For me the solution right now is to either live with it, force the cpu to run at lower speed or setup OpenWrt in a (lxc) container on top of one of the Debian based distro's. The latter seems the best way to go. All the power management and cpu scaling will be handled by the host OS and OpenWrt runs on of top of that doing all the fancy things I want it to do.

the CPU was designed to run stable indefinitely at that frequency, as long as temperature is lower than a max level that is usually above 90 celsius.

The CPU governors that lower CPU frequency exist mostly to save power, and not overheat the CPU for no reason if the cooling is inadequate (like for example in a smartphone, they all can get very hot and shut down).
The CPU will still termal-throttle (reduce its frequency) or shut down if overheated. Thermal protections are integrated.
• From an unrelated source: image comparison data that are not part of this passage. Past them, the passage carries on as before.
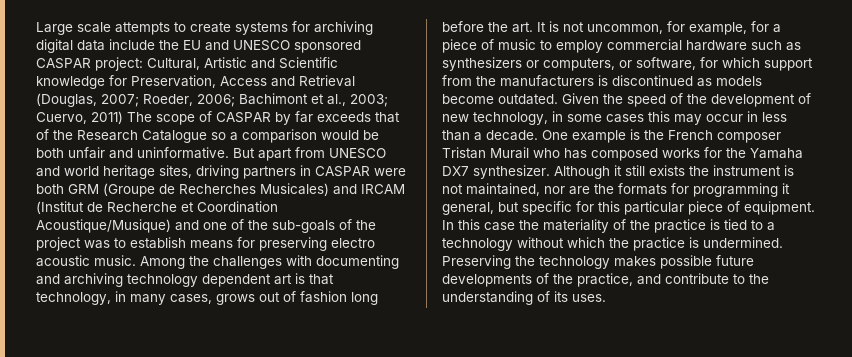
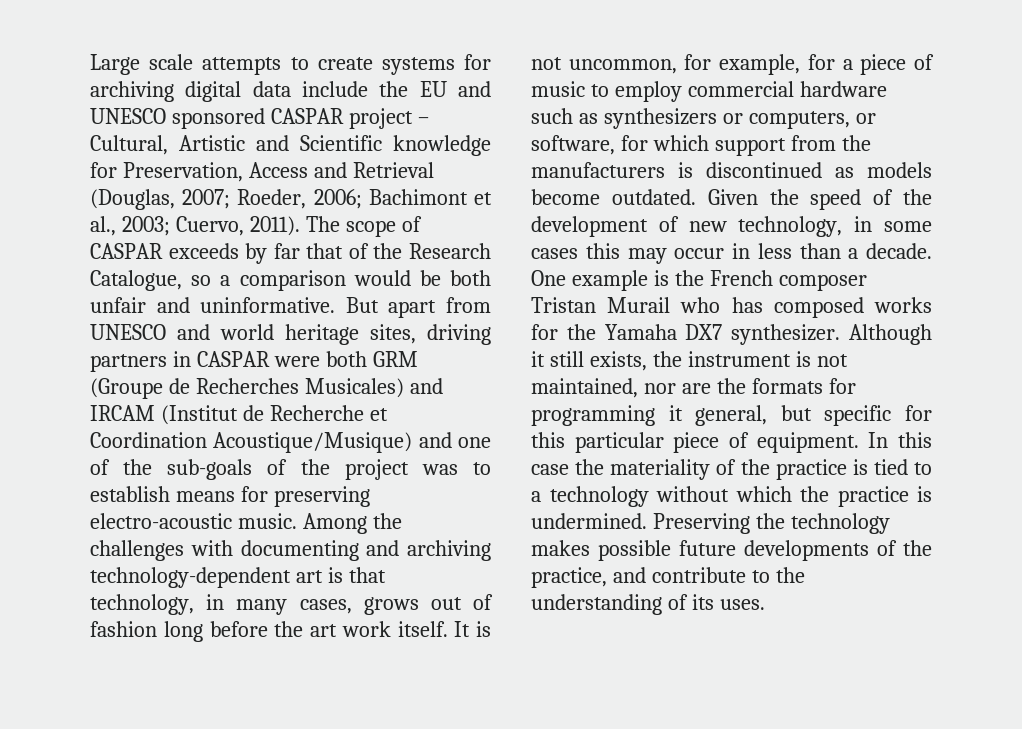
- Large scale attempts to create systems for archiving digital data include the EU and UNESCO sponsored CASPAR project: Cultural, Artistic and Scientific knowledge for Preservation, Access and Retrieval (Douglas, 2007; Roeder, 2006; Bachimont et al., 2003; Cuervo, 2011) The scope of CASPAR by far exceeds that of the Research Catalogue so a comparison would be both unfair and uninformative.
+ Large scale attempts to create systems for archiving digital data include the EU and UNESCO sponsored CASPAR project – Cultural, Artistic and Scientific knowledge for Preservation, Access and Retrieval (Douglas, 2007; Roeder, 2006; Bachimont et al., 2003; Cuervo, 2011). The scope of CASPAR exceeds by far that of the Research Catalogue, so a comparison would be both unfair and uninformative.
- But apart from UNESCO and world heritage sites, driving partners in CASPAR were both GRM (Groupe de Recherches Musicales) and IRCAM (Institut de Recherche et Coordination Acoustique/Musique) and one of the sub-goals of the project was to establish means for preserving electro acoustic music.
+ But apart from UNESCO and world heritage sites, driving partners in CASPAR were both GRM (Groupe de Recherches Musicales) and IRCAM (Institut de Recherche et Coordination Acoustique/Musique) and one of the sub-goals of the project was to establish means for preserving electro-acoustic music.
- Among the challenges with documenting and archiving technology dependent art is that technology, in many cases, grows out of fashion long before the art. It is not uncommon, for example, for a piece of music to employ commercial hardware such as synthesizers or computers, or software, for which support from the manufacturers is discontinued as models become outdated.
+ Among the challenges with documenting and archiving technology-dependent art is that technology, in many cases, grows out of fashion long before the art work itself. It is not uncommon, for example, for a piece of music to employ commercial hardware such as synthesizers or computers, or software, for which support from the manufacturers is discontinued as models become outdated.
- Although it still exists the instrument is not maintained, nor are the formats for programming it general, but specific for this particular piece of equipment.
+ Although it still exists, the instrument is not maintained, nor are the formats for programming it general, but specific for this particular piece of equipment.

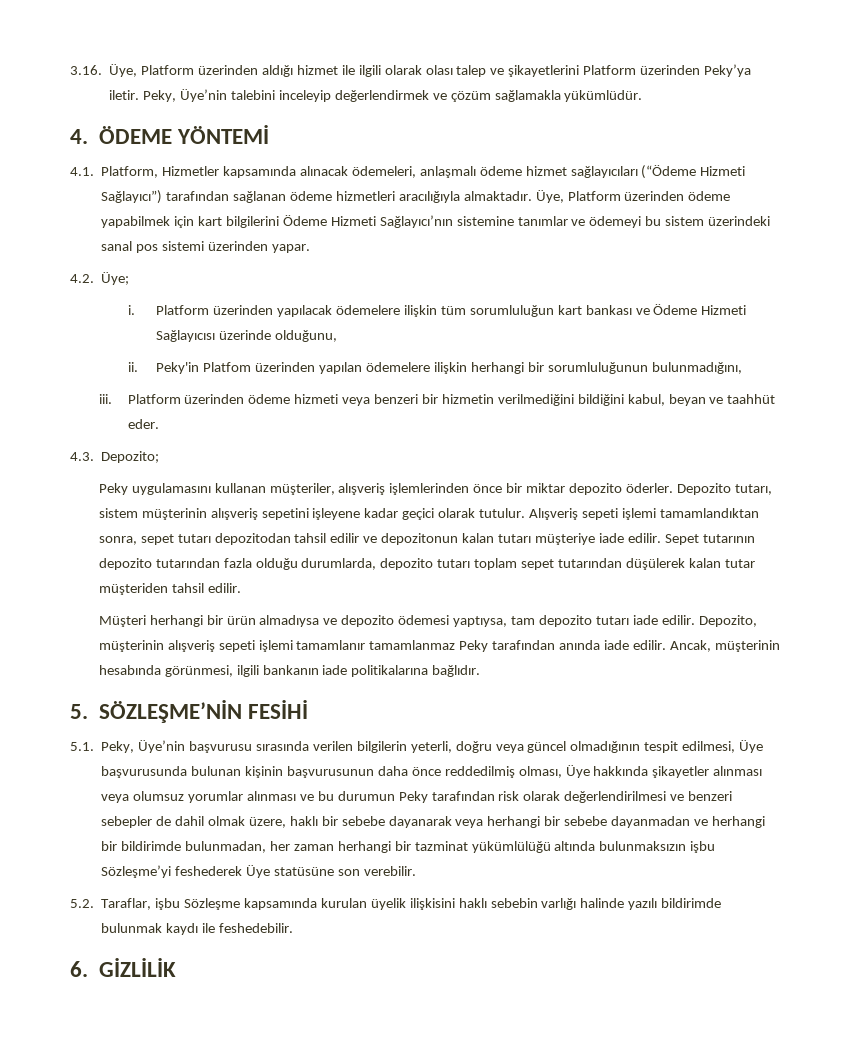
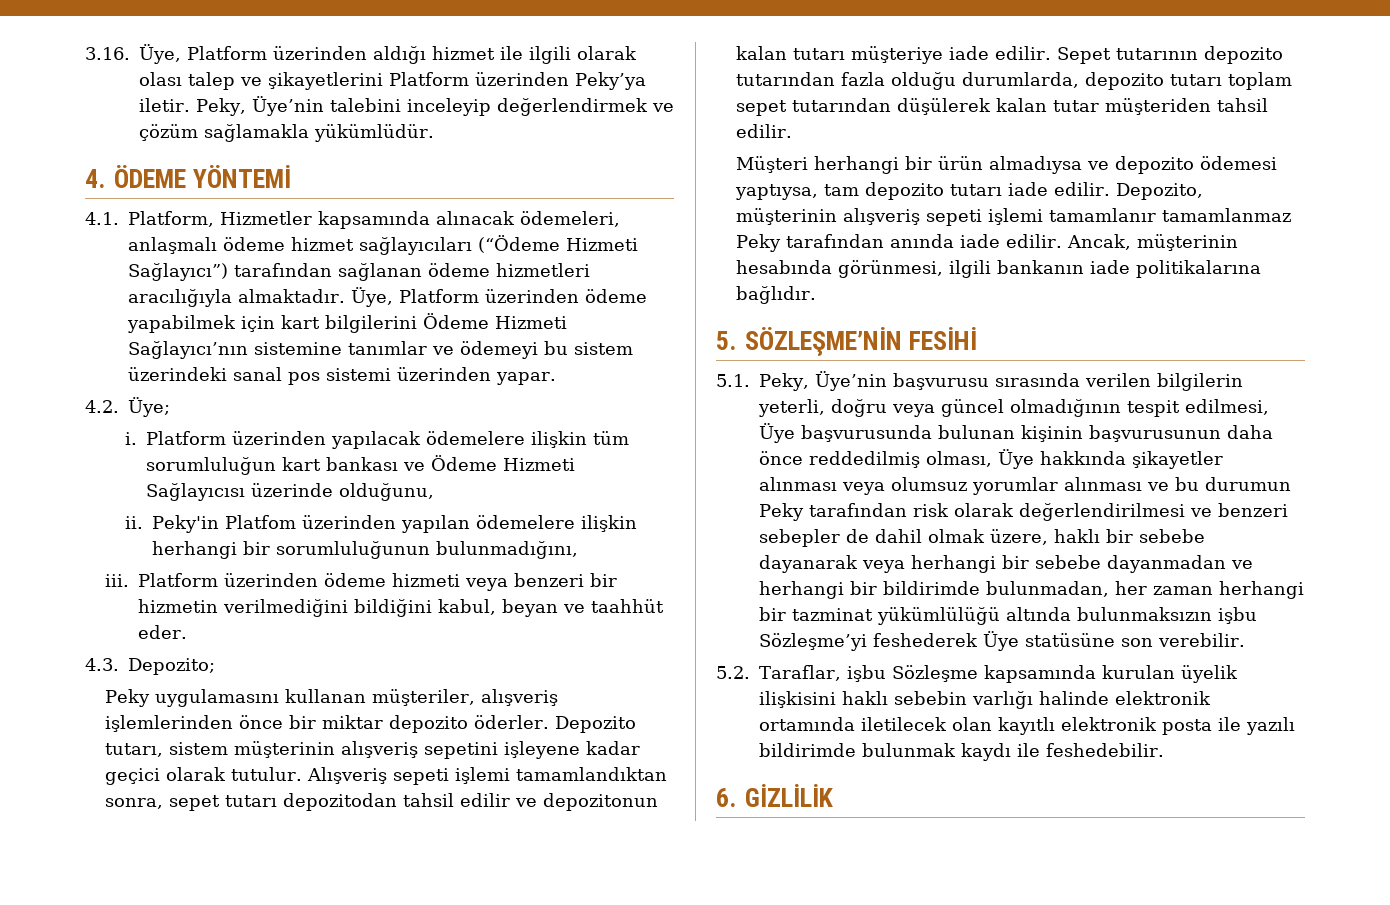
- 5.2. Taraflar, işbu Sözleşme kapsamında kurulan üyelik ilişkisini haklı sebebin varlığı halinde yazılı bildirimde bulunmak kaydı ile feshedebilir.
+ 5.2. Taraflar, işbu Sözleşme kapsamında kurulan üyelik ilişkisini haklı sebebin varlığı halinde elektronik ortamında iletilecek olan kayıtlı elektronik posta ile yazılı bildirimde bulunmak kaydı ile feshedebilir.

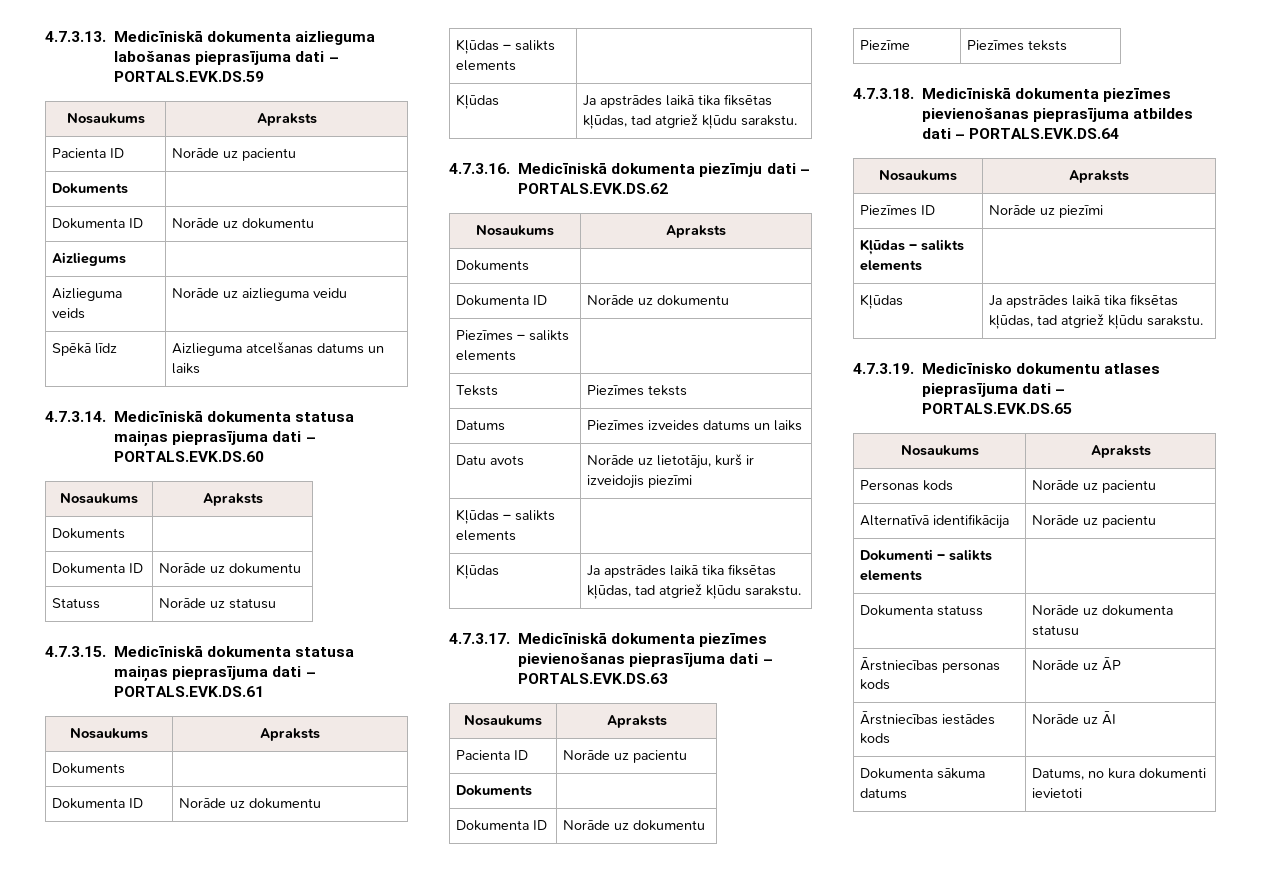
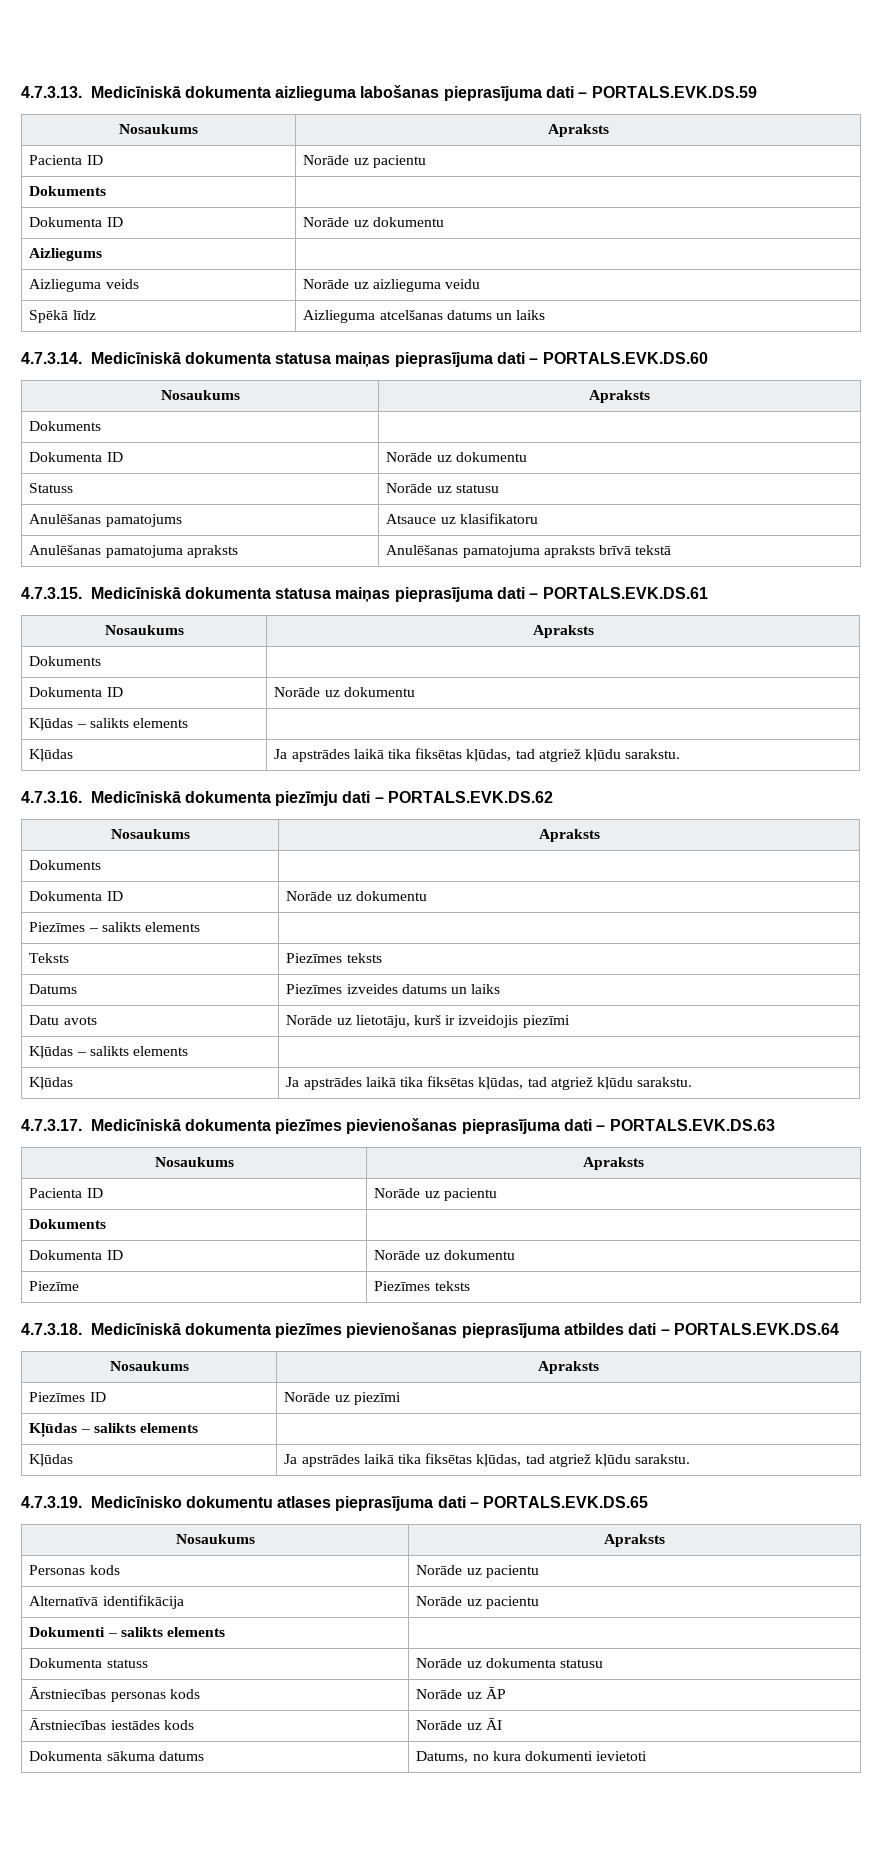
+ Anulēšanas pamatojums | Atsauce uz klasifikatoru
+ Anulēšanas pamatojuma apraksts | Anulēšanas pamatojuma apraksts brīvā tekstā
Actually using governors can make the device less responsive because switching frequency is not istantaneous and there is some time that the device is still running at low frequency before it realizes that yes it needs to go faster now.

Some people just set it to "performance" governor aka max frequency either on PCs or servers or small devices that are not connected to a battery. The only downside is higher power consumption, and that you need a better heatsink.

Since these are low-power parts and it is not a smartphone you can probably just attach a small passive heatsink on the chip and it will be perfectly fine.
(there are heatsink kits for the raspberry Pi for example and you can reuse that or find similar cheaper parts).

All devices in the same target for sure, as they share the same kernel, so all devices with the same brand of CPU have the same problem in OpenWrt.

this may or may not work depending on what features you need. A lot of routing and firewall features of OpenWrt (for example the SQM) require the OpenWrt kernel or will try to install OpenWrt kernel modules that probably won't load on a Debian kernel.